For this part of the project, I found an STL that someone created to rackmount the LCD display for the fan controller. I had a different model with a different size display though, the "67 Controller", so I modded the STL to the proper size while adding blocks and pilot holes for the new screw patterns and blanking out the old screw holes.



Unfortunately, I ended up going with a different fan, their 10" version, which included yet another controller (69 Pro Controller) with a different LCD size, so I had to design and print yet another design. All of these can be found on my Thingiverse profile.


Now that it was printed and looking good, it was time to install the fan into the wall and mount the controller LCD in the rack. The fan has an app that connects to WiFi that lets you set temperature and humidity points for it to activate. The fan itself is really quiet and moves a ton of air and I'm really happy with it.

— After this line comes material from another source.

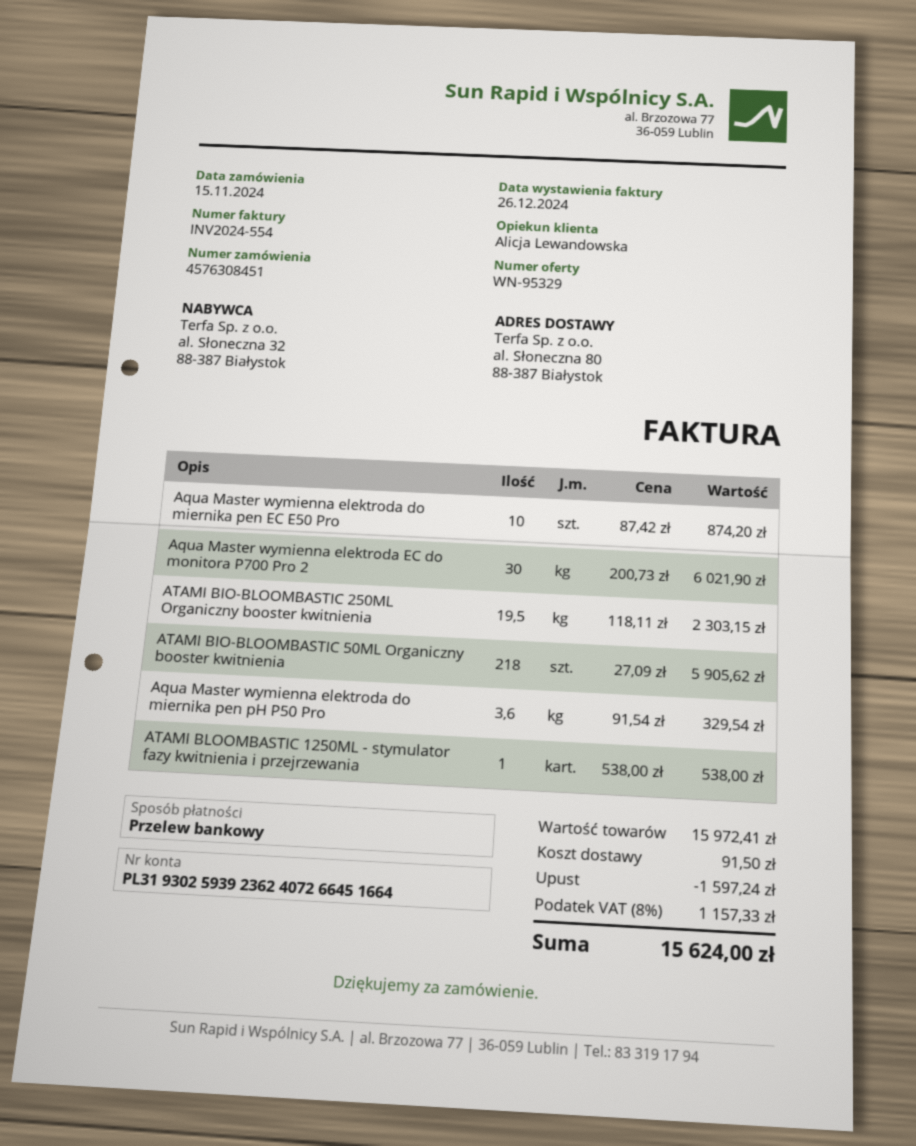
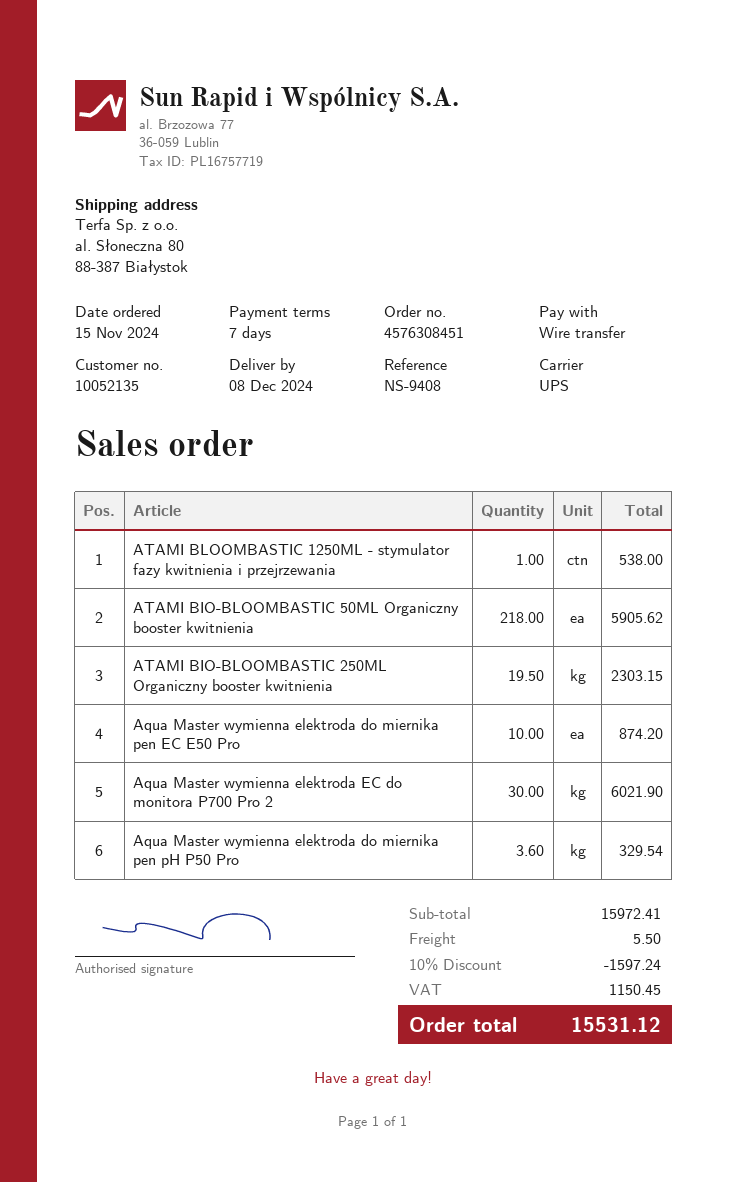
shipping: 91.50 -> 5.50
tax: 1157.33 -> 1150.45
total: 15624.00 -> 15531.12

To wrap up the initial hardware in the rack, I added my two NAS boxes to a shelf on the bottom and got them hooked up. One would remain off for now while the other continues to be a backup device. I added my modem and router to a shelf towards the top and the rack was done for the time being. I also decided to mount one of my mini-PC's to the back of the monitor with a 3D printed VESA mount that I designed to hold it.


Both the rack itself and the overall homelab now were in a position that I was very happy with. It had been heavily upgraded and was also much more organized. I have some future plans that I will post when I expand on the lab, but for now I'm going to work on setting up the software side of things and learn new applications with it.



Future Plans

  • Dive deeper into the networking side of things. I would like to re-configure my entire network with VLANs, set up a (potentially virtual) pfSense router, and continue configuring virtual switches, LAGs and various setups of NIC teaming for the ESX host.

  • Multiple ESX hosts. Potentially convert the Blue Iris server or a NAS to an ESXi host.

  • Increased storage with a few different options:

    • Utilize an extra 4 bay NAS tower w/ 10 Gbe NIC with direct link to ESX host.

    • Purchase something like a NetApp DS4246 JBOD, get a SAS PCIE card, and MiniSAS cord and hook this up directly to the ESX host.

    • Set up a different less powerful ESX host, possibly on a NAS tower or the Blue Iris server and add local storage to it. Create a vSAN managed by vCenter.

  • Install Nextcloud or similar. Install various other self hosted systems

  • Continued learning with an Information Security focus as well as automation focus (Puppet, Ansible, Terraform, etc.)